I've pounded the table in the past, and I've been pounding it for the last 3 months, even before Prem made his $150M purchase...but here it is from the horse's mouth, which most won't pay attention to anyways:

 

Prem Watsa

 

So, Christopher -- so I understand what is your question. Let me just say as I have said that our share price has been ridiculously cheap. I said that at the annual meeting. I said that in the first quarter. Saying it again and of course and I disclose that I have taken advantage of it and bought as many shares as I could to let everyone know it's ridiculous cheap. In 35 years, we never know when the stock price is going up or down. We just know that's cheap. Is it going to go up in the next six months? Or, is it -- I have bought it so that in the next five years I think it will be terrific return. And, Fairfax as a company, when we retire stock we are going to retire ton of stock if it's available. But we have to be careful when we retire it in relationship to the potential we have in the insurance business in terms of our financial position, in terms of the uncertainty in the marketplace. So, we have to take all of that into account. Our stock price is dirt cheap, and I can tell and I don't know if it'll be six months or a year or when it will go up, but it's going to go up very significantly, and that's been my experience over 35 years.

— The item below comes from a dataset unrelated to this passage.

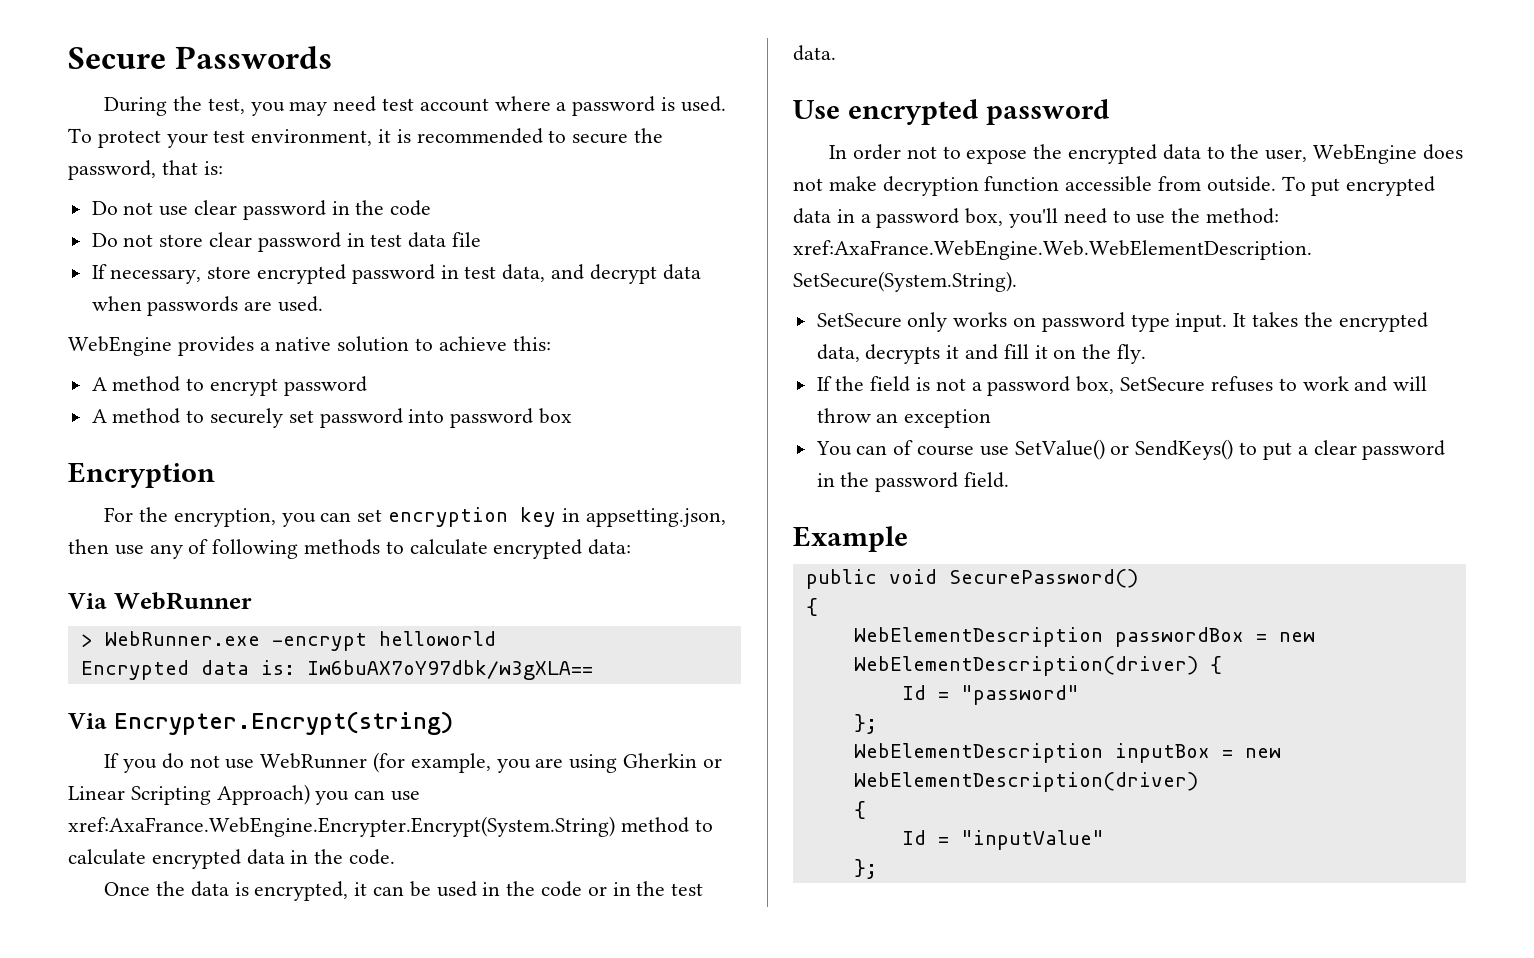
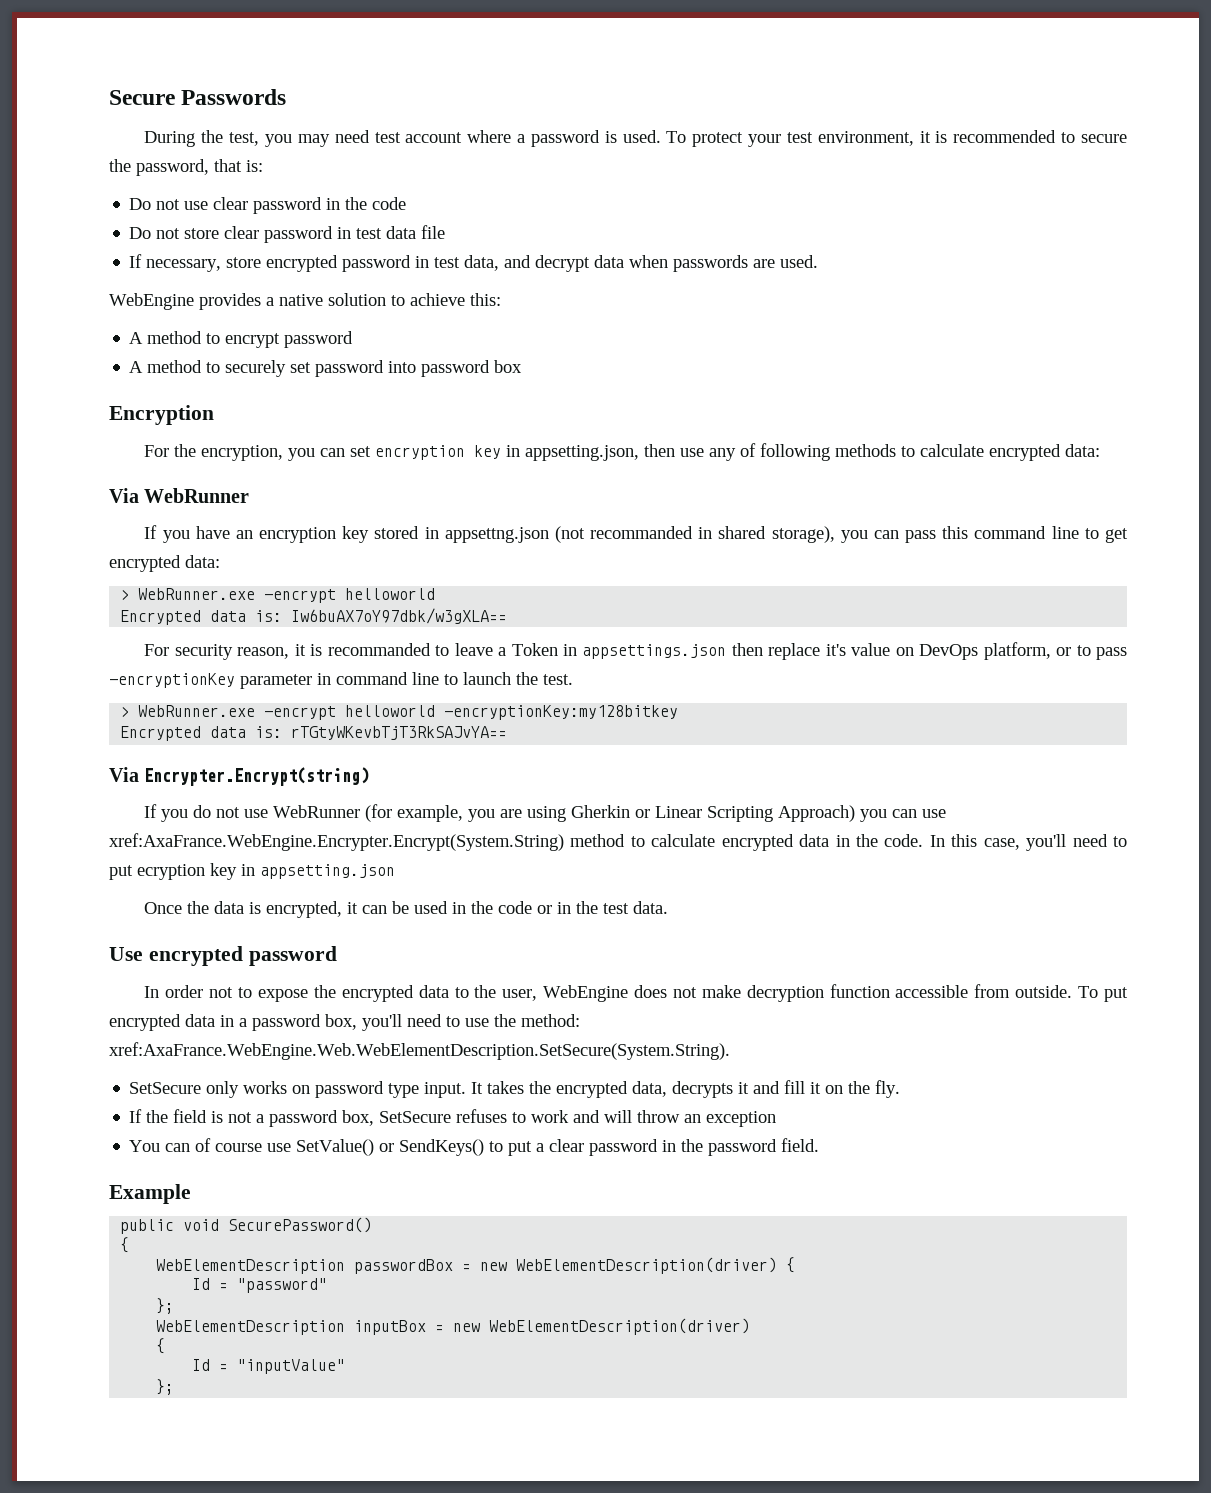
+ If you have an encryption key stored in appsettng.json (not recommanded in shared storage), you can pass this command line to get encrypted data:
+ For security reason, it is recommanded to leave a Token in appsettings.json then replace it's value on DevOps platform, or to pass -encryptionKey parameter in command line to launch the test.
+ > WebRunner.exe -encrypt helloworld -encryptionKey:my128bitkey
+ Encrypted data is: rTGtyWKevbTjT3RkSAJvYA==
+ In this case, you'll need to put ecryption key in appsetting.json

And to our shareholders, I would say take advantage of it if you got to opportunity to, but otherwise, we just have to focus on the long-term.

 

So, next question, Ella?

 

Cheers!

 

 

I'll go on the record here and say that in the past few weeks I've made FFH into my largest investment ever at an average price that just happens to be pretty close to Prem's recent 150M purchase. 

 

A couple years ago, I called FFH "statistically cheap" when it was selling at slightly below 1.0 x book and made an initial investment.  I would have considered a fair, reasonable value to be around 1.3 or 1.4 x book.  Today, at 0.7 x book, this has easily entered the "stupid-cheap" category. 

 

I look forward to revisiting this post in 5-10 years and reflecting on Mr Market's extreme depressive outlook on FFH during this time.  I view this as a long-term investment and have no plans to sell.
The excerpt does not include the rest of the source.